Andrew Wood – Treasurer Elect
This year has been fairly busy so far, acting as co-convenor for the Brisbane conference and chair of the Technical Program Committee. I have been on the BEMS Board for just over three years and this June I was elected to the position of Treasurer Elect. In essence, this is a year of apprenticeship to the current Treasurer, Phil Chadwick, before taking over from him in 2013. I then (hopefully) have a three year term of office as Treasurer. The role of Treasurer is constantly evolving, moving from that of merely bookkeeping to one of overseeing the financial strategies for the Society, seeking to streamline administration and governance, while at the same time building up reserves and having a prudent investment policy for assets. Of course, building a sense of community and seeking to recruit new members, especially those early in their careers, is a priority for the Board at large. The Treasurer has a significant role in this, particularly in relation to decisions around annual subscriptions and site selection for future meetings. I would aim to continue on the good work Phil has been doing in this regard and look forward to a continued resurgent phase in the Society’s development.
Alexandre Legros – new member of the board
I have been elected to the board of directors (biological and medical sciences) on May 7th 2012 and attended my first Board meeting in Brisbane on June 22nd 2012. During this first meeting, committees have been formed and I am sitting on 2 of them: the award committee and the Website/Newsletter Management committee.

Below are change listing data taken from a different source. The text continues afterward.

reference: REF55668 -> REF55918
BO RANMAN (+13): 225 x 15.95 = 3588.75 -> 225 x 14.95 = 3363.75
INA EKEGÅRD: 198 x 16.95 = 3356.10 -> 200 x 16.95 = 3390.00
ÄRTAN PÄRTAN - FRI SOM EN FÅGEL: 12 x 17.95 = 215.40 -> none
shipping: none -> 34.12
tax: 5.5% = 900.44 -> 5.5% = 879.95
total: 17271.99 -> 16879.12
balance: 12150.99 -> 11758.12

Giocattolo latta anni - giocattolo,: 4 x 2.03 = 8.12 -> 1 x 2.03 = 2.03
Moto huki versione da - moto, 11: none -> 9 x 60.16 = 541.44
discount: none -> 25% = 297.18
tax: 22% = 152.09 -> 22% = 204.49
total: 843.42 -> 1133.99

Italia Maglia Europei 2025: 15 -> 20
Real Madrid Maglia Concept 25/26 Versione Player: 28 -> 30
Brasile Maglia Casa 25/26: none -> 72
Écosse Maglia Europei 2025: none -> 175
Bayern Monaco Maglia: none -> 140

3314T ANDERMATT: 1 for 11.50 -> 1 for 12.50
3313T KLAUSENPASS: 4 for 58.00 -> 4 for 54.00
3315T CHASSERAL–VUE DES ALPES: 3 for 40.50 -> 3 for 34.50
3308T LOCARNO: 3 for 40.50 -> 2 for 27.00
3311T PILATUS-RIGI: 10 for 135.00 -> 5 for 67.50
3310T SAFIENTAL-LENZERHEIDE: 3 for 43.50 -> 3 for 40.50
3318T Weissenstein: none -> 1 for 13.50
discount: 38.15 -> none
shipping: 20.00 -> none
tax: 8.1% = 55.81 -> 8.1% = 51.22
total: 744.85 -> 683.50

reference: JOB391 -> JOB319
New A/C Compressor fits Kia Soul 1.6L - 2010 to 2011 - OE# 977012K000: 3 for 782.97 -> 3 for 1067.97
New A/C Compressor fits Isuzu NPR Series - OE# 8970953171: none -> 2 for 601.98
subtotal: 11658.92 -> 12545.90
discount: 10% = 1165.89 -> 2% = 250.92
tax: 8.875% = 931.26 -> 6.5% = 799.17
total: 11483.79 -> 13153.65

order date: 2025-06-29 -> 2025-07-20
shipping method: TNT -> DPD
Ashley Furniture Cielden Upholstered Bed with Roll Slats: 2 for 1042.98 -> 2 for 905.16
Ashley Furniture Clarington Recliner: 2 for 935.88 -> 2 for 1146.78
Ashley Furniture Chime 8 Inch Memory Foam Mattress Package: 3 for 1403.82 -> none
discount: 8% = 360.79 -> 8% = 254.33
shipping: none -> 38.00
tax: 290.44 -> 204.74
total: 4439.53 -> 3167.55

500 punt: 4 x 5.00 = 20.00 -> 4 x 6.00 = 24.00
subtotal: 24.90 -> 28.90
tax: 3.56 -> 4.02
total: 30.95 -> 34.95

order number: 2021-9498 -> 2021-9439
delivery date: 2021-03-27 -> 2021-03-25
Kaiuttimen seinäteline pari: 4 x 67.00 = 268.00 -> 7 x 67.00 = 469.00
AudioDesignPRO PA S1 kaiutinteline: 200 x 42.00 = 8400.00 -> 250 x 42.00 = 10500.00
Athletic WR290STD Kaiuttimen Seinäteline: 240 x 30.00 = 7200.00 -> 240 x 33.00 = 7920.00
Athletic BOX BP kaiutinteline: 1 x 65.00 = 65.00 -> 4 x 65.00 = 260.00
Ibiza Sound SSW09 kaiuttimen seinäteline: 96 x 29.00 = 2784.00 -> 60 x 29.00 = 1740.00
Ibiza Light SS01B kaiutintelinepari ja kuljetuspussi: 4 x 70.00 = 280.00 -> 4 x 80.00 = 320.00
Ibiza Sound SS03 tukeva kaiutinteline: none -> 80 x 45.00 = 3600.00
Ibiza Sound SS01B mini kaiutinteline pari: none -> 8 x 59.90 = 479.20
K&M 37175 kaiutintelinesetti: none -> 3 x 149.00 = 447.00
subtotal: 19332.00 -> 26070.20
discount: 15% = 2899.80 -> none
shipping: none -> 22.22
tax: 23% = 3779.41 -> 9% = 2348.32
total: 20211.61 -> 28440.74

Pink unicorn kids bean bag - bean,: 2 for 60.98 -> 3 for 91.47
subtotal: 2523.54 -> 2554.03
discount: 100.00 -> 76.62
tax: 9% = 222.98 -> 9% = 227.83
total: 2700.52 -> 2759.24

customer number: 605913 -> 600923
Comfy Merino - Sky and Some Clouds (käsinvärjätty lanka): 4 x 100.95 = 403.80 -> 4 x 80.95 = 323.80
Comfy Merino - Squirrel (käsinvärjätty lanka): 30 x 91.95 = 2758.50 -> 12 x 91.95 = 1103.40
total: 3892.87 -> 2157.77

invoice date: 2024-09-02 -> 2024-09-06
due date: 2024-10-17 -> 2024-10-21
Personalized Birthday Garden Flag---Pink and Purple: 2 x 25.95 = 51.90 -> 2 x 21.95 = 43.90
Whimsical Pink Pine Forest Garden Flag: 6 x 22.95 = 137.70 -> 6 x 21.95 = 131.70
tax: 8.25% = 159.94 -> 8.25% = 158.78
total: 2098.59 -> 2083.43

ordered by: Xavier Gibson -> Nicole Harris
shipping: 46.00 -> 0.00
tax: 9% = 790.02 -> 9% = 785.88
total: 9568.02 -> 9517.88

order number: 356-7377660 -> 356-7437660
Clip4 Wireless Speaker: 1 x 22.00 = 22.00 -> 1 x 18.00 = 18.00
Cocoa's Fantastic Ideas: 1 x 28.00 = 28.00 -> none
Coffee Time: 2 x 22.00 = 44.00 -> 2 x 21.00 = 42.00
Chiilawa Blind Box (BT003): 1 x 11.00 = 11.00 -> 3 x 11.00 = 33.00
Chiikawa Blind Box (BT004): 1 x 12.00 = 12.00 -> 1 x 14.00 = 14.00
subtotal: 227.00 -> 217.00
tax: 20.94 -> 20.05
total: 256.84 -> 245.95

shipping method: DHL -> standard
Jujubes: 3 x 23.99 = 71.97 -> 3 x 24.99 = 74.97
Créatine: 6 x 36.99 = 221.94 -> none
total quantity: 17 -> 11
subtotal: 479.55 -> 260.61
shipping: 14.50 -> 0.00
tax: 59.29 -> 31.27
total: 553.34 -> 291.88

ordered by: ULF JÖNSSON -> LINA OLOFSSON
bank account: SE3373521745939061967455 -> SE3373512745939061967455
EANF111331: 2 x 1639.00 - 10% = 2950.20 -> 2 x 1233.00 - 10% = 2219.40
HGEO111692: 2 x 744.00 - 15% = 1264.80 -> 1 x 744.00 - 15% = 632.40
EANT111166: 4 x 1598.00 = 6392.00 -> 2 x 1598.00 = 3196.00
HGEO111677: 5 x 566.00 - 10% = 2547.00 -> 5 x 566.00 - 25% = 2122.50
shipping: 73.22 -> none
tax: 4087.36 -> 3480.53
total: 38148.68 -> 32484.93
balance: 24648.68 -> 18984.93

Since then, as all board members, I have been involved in E-mail discussions related to the management of the BEMS society and in my first BEMS board audio teleconference on on August 13 2012. I have made topic suggestions for the 2013 BioEM meeting, which have been retained by the LOC and the TPC. The next electronic board [was planned for late November 2012], but I will unfortunately be unable to join because of other commitments at the Bioelectromagnetics school of Erice in Sicily.
Jianqing Wang – new member of the board
I was elected as a board member of BEMS earlier this year. Prior to my service on the Board of Directors, I have served The Society as an associate editor of our journal, and I am also continuing to do that job.
As a Board member, I am now serving on the Membership Committee, and am striving for the increase of members from Asian countries.